Außerdem sind es ja oft auch schwer ersetzbare und individuelle Einzelstücke, passende Skischuhe beispielsweise. Speziell die Boots sollte man sowieso immer im Handgepäck transportieren. An vielen Rucksäcken kann man sie seitlich befestigen. Notfalls hängt man sie sich um den Hals. Wird man darauf hingewiesen, dass dies nicht erlaubt sei, kann man immer ganz gut damit drohen, die Skischuhe gleich an Ort und Stelle anzuziehen, es sind ja unverzichtbare, individuell angepasste Unikate.

fs.net: Das hört sich nach ganz schön viel Aufwand an, für ein bisschen Fliegen…

Georg: Ist es eigentlich nicht, nur beim ersten Mal ist es etwas aufregend. Es sind halt viele Kleinigkeiten die man beachten muss, das lernt man aber schnell und später denkt man gar nicht mehr darüber nach. Sofern man immer genug Zeitpuffer zwischen Transfers einplant und diese gut organisiert sind, sollte es keine ernsten Probleme geben. Je routinierter man beim Reisen wird, desto individueller und spontaner kann man seinen Trip gestalten.

Lea: Beim ersten Mal ist ja alles aufregend, da ist es schon gut, wenn man einen festen Plan hat.

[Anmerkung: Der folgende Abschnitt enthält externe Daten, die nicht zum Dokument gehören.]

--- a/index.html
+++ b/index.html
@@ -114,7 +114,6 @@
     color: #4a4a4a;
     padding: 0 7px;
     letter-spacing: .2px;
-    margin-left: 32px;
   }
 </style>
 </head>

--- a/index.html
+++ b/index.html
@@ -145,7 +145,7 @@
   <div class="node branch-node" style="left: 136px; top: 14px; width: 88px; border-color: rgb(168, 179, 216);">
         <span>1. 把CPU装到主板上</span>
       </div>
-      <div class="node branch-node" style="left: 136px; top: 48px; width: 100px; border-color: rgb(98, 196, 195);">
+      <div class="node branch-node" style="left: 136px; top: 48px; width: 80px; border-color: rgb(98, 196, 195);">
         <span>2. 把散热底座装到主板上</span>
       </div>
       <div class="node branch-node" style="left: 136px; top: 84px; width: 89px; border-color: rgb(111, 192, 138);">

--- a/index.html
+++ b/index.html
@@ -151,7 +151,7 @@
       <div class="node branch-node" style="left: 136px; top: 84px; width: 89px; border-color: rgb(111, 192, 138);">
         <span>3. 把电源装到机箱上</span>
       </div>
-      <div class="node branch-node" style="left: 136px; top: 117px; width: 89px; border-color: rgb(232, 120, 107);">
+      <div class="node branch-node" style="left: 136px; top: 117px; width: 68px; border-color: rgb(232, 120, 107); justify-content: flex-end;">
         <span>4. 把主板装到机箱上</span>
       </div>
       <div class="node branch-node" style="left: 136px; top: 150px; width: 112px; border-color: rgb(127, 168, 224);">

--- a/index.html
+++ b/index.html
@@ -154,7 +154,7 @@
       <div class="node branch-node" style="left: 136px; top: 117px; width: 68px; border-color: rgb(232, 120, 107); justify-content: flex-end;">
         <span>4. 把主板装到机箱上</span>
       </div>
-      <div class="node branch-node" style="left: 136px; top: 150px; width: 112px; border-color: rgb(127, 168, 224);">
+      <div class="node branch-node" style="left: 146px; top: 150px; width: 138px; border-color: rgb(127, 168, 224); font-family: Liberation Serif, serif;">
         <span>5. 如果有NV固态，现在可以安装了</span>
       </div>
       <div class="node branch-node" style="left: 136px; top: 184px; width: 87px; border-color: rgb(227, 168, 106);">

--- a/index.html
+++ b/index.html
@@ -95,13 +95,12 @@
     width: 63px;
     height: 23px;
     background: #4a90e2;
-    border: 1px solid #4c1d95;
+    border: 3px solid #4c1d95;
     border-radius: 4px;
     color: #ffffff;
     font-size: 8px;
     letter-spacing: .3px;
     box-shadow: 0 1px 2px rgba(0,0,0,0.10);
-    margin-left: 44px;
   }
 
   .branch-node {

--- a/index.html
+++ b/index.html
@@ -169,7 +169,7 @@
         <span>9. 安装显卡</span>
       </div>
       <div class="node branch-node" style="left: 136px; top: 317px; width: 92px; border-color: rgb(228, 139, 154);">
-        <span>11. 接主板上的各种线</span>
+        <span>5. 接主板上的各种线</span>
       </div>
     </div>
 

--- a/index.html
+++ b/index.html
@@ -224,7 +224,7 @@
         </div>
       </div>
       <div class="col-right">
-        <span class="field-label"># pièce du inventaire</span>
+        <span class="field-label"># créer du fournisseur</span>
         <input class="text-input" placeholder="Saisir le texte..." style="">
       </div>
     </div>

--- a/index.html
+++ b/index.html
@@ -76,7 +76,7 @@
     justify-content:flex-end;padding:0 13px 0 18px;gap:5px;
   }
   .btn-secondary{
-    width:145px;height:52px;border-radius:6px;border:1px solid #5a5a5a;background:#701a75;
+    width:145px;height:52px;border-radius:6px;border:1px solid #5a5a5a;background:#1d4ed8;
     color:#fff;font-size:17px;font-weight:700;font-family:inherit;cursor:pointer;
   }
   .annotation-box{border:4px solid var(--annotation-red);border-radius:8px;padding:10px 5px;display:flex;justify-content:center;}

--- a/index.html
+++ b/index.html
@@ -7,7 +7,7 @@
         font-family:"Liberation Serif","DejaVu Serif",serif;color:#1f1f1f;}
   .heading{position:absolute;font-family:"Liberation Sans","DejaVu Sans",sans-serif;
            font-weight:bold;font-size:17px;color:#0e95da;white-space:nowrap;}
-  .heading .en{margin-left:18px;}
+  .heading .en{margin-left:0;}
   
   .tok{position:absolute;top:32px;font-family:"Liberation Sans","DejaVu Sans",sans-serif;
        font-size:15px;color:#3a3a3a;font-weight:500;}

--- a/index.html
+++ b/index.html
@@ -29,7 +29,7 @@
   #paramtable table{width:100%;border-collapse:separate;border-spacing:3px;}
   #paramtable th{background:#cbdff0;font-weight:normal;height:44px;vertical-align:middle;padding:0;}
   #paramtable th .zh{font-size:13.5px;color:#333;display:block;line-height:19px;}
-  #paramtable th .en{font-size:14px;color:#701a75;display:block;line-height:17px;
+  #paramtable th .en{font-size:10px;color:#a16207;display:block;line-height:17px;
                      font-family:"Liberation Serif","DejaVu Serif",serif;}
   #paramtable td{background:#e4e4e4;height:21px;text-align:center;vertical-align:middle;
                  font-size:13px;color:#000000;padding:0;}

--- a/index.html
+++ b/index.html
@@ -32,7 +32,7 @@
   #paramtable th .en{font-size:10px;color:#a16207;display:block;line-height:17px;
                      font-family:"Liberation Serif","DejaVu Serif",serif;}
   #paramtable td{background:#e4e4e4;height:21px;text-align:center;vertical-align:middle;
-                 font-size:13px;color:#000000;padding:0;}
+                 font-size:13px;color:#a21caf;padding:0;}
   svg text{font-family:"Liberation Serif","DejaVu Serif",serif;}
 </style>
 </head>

Sobald man Erfahrung gesammelt hat und ein wenig weiß, wie der Hase läuft, ist es relativ einfach auch spontan zu agieren. Selbstsicheres Auftreten bei absoluter Ahnungslosigkeit ist auch beim Reisen mit Ski der Schlüssel zum Erfolg. Das heißt auch, man kann durchaus mal etwas dreist sein, um sein Ziel zu erreichen. Wenn man sich auskennt, macht man gleich einen selbstsicheren Eindruck. Einem Anfänger kann man diese Spontaneität aber nicht unbedingt empfehlen, viele Länder sind auch mit einem guten Plan undurchsichtig für uns Europäer.

Georg: Überhaupt muss man akzeptieren, dass in manchen Ländern eben nicht alles so läuft wie man sich das vorher vorgestellt hat. Wenn etwa die zum Mietwagen mitbestellten Schneeketten nicht da sind, holt man sich am einfachsten welche in einem Baumarkt, statt tagelang (!) zu diskutieren.

fs.net: Jetzt haben wir uns sehr ausführlich über viele logistische Details unterhalten. Was möchtet Ihr unseren Lesern für den Aufenthalt im Reiseland sonst noch mit auf den Weg geben?

Lea: Seid offen und geht nicht nur Skifahren!

Georg: Richtig! Aber wie gesagt darf man sich nicht übers Ohr hauen lassen. Beispielsweise sollte man keine Früchte essen, die bereits aufgeschnitten sind. Man wäre nicht der erste Tourist der anschließend über die Wirkung von K.O. Pulver staunt.

Lea: Wer aber allzu misstrauisch in ein Land fährt wird nicht viel erleben. Ein gewisses Risiko muss man eben eingehen. Das trifft auf viele Lebensbereiche zu, insbesondere auch auf das Skifahren. Das Risikomanagement im Bezug auf Lawinen ist an wenigen Orten so ausgeprägt wie bei uns in Europa. Da muss man sich andernorts weiter aus dem Fenster lehnen.

Georg: Will man aber etwas absolut nicht tun, dann wird auch kein noch so penetranter Einheimischer darauf bestehen. Man muss halt überzeugend sein, nicht so windelweich, wie es Touristen meist sind und die dann in Massen an irgendwelchen Sehenswürdigkeiten vorbei geschoben werden. Sprachkenntnisse sind da sehr hilfreich. Je öfter man sich auf fremde Länder einlässt, desto souveräner wird man.

Lea: Habt Spaß! Ein ehrliches Lachen und Freundlichkeit sind eine weltweit funktionierende Sprache.

fs.net: Vielen Dank Euch beiden für Eure Tipps & Tricks sowie die schönen Fotos Eurer letzten Reisen.